Humanitarian aid for Gaza is continuing to leave Cyprus by sea and will be held in floating storage off the coast of the enclave while a US military-built pier undergoes repairs, a Cypriot government official said on Thursday, Reuters has reported.
Malnutrition is widespread in Gaza after eight months of war and the UN said yesterday that the amount of aid entering the enclave had fallen by two-thirds since Israel began military operations in Gaza’s southern city of Rafah.
The US military announced earlier in the week that a purpose-built jetty it anchored off Gaza’s coast to receive aid by sea was being temporarily removed after part of the structure broke off, two weeks after it started operating.
Cyprus government spokesperson Konstantinos Letymbiotis said that the offloading of aid for the Palestinian enclave had slowed down but the sea corridor had not ceased operating altogether.
“The mechanism surrounding how the floating pier works allows for the possibility of floating storage off Gaza, with offloading to resume when conditions allow,” explained Letymbiotis, blaming the problem on rough seas.
The pier was announced by US President Joe Biden in March and involved the military assembling the floating structure off the Palestinian enclave’s Mediterranean coast. Estimated to cost $320 million for the first 90 days and involving about 1,000 US service men and women, it went into operation two weeks ago.
Aid from France was expected to depart for Gaza from Cyprus on Thursday, while 3,000 tons of US aid will leave early next week, said Letymbiotis. The UAE, Britain, the US, Romania, Italy, the European Mechanism for Civil Protection, the World Food Programme and the International Organisation for Migration have already donated aid destined for the pier, he added. Cyprus has also received interest from Japan and Singapore, as well as other EU member states.

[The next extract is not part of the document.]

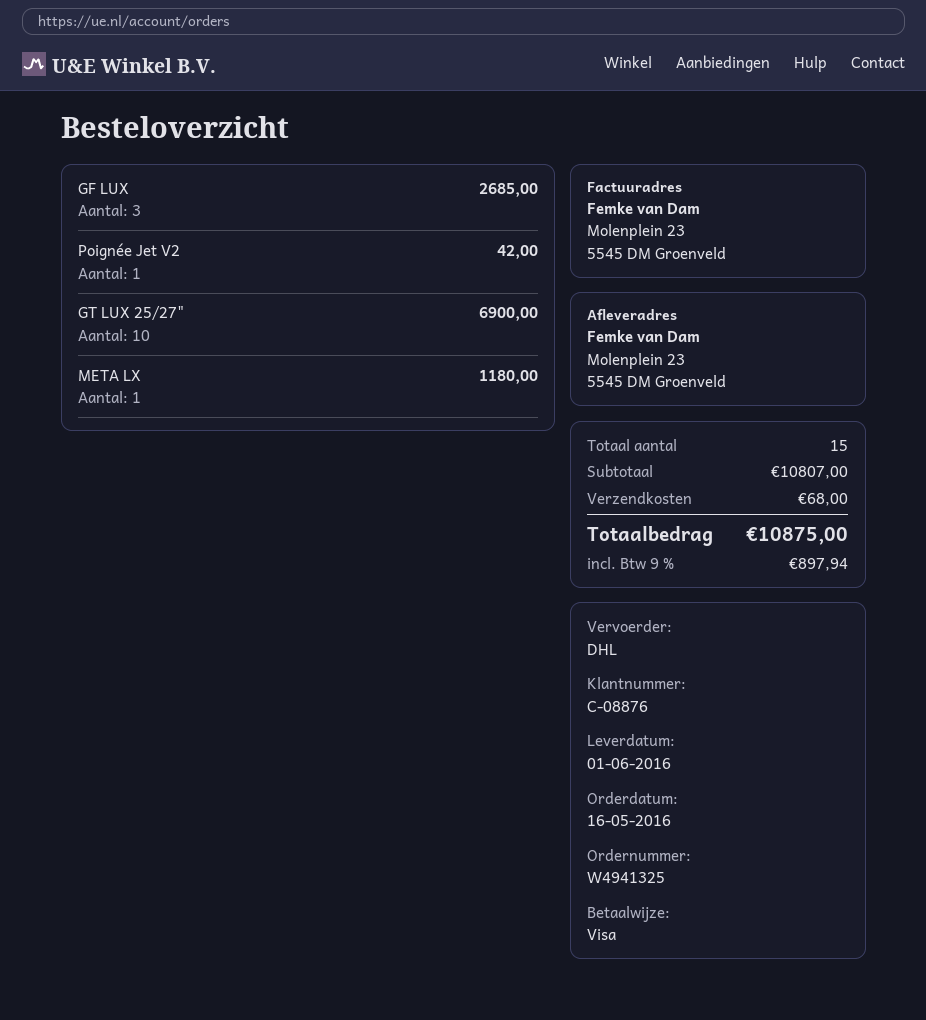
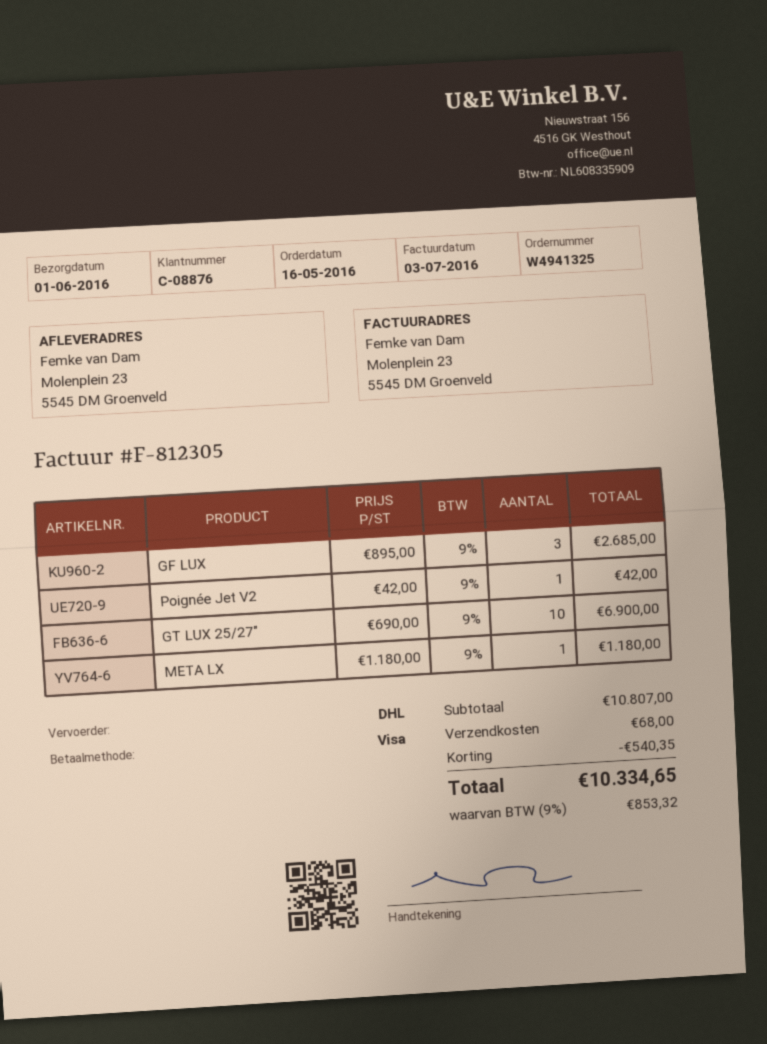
discount: none -> 540.35
tax: 9% = 897.94 -> 9% = 853.32
total: 10875.00 -> 10334.65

In Washington, a Pentagon spokesperson said that a portion of the pier had separated and it would be towed to the Israeli port of Ashdod for repairs. According to Letymbiotis, the US had indicated that the problem would be fixed in a few days and that the pier could “possibly” resume operations by the middle of next week.
Eleven ship-shuttles of aid have left Cyprus since the operation started, with enough already distributed in Gaza to “provide food to tens of thousands of non-combatants for a month”, Letymbiotis said. “The aim of offering humanitarian aid to 500,000 people a month is possible.”